In this sense the author is convinced that the alternative now facing a ‘non-confessionalist’ (more and more often the person who crosses our path in our respective cities) is not immediately between scientific knowledge (or, better said, scientistic knowledge) and Christian faith, because, as has been the case down through the centuries, laid between them can be that precious bridge of traditional metahysical philosophy able in its own right to arrive at the soul and God with natural philosophical reason (then again, the faith with its revealed supernatural truths appears only at a second stage).
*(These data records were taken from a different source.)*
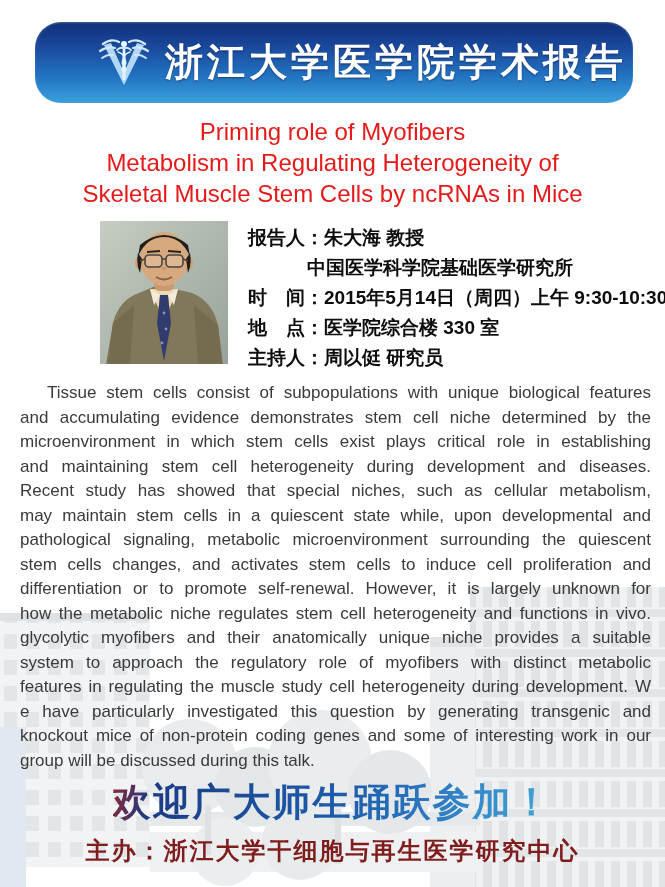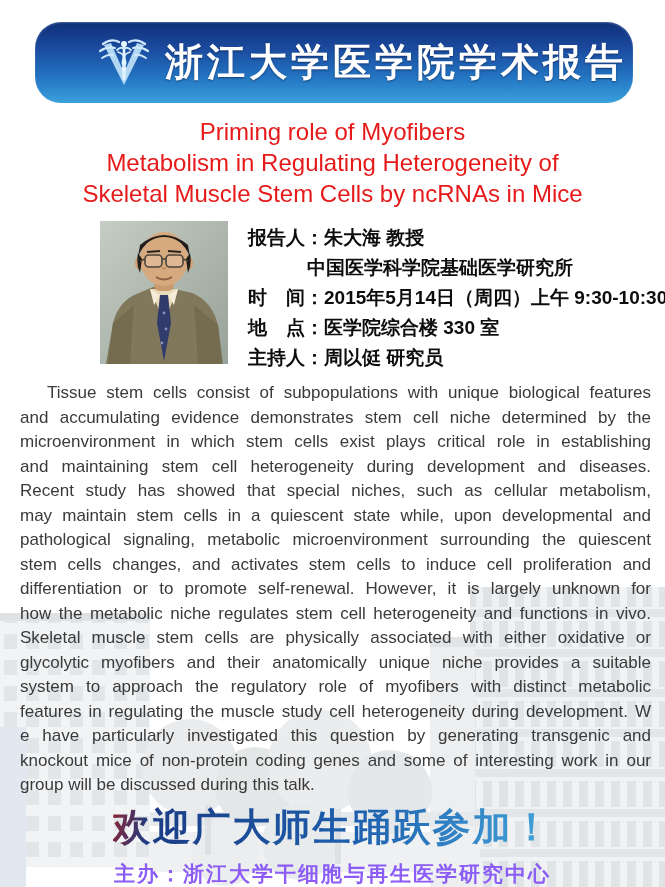--- a/index.html
+++ b/index.html
@@ -53,22 +53,22 @@
   
   .welcome {
     margin-top:4px; text-align:center; font-size:38px; font-weight:bold;
     letter-spacing:2px;
   }
   .welcome span {
     background:linear-gradient(100deg,#8c2633 0%,#1b3c85 9%,#1d5fae 55%,#45a5da 100%);
     -webkit-background-clip:text; background-clip:text; color:transparent;
   }
   .organizer {
-    margin-top:7px; text-align:center; font-size:21px; font-weight:bold;
-    color:#8b5cf6; letter-spacing:2px;
+    margin-top:7px; text-align:center; font-size:24px; font-weight:bold;
+    color:#7f1d1d; letter-spacing:2px;
   }
 </style>
 </head>
 <body>
 
 <div class="poster">
 
   <svg class="watermark" viewBox="0 0 665 310" xmlns="http://www.w3.org/2000/svg" aria-hidden="true">
     <defs>
       <pattern id="winL" width="22" height="26" patternUnits="userSpaceOnUse">
@@ -177,21 +177,20 @@
         <div class="para-line">Tissue stem cells consist of subpopulations with unique biological features</div>
         <div class="para-line">and accumulating evidence demonstrates stem cell niche determined by the</div>
         <div class="para-line">microenvironment in which stem cells exist plays critical role in establishing</div>
         <div class="para-line">and maintaining stem cell heterogeneity during development and diseases.</div>
         <div class="para-line">Recent study has showed that special niches, such as cellular metabolism,</div>
         <div class="para-line">may maintain stem cells in a quiescent state while, upon developmental and</div>
         <div class="para-line">pathological signaling, metabolic microenvironment surrounding the quiescent</div>
         <div class="para-line">stem cells changes, and activates stem cells to induce cell proliferation and</div>
         <div class="para-line">differentiation or to promote self-renewal. However, it is largely unknown for</div>
         <div class="para-line">how the metabolic niche regulates stem cell heterogeneity and functions in vivo.</div>
-        <div class="para-line">Skeletal muscle stem cells are physically associated with either oxidative or</div>
         <div class="para-line">glycolytic myofibers and their anatomically unique niche provides a suitable</div>
         <div class="para-line">system to approach the regulatory role of myofibers with distinct metabolic</div>
         <div class="para-line">features in regulating the muscle study cell heterogeneity during development. W</div>
         <div class="para-line">e have particularly investigated this question by generating transgenic and</div>
         <div class="para-line">knockout mice of non-protein coding genes and some of interesting work in our</div>
         <div class="para-line last">group will be discussed during this talk.</div>
       </div>
 
     <div class="welcome"><span>欢迎广大师生踊跃参加！</span></div>
     <div class="organizer">主办：浙江大学干细胞与再生医学研究中心</div>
By way of analogy, in the field of ethics – an area of equally heated debate, especially in the realm of biotechnologies – the author suggests a possible way out in the deepening of the natural moral law – in itself universal – and its bountiful practical and legal consequences, not by sheer chance evoked anew “urgently” by Benedict XVI as “a non alienable value” in the construction of today’s ever more frequently fragmented civil and political society.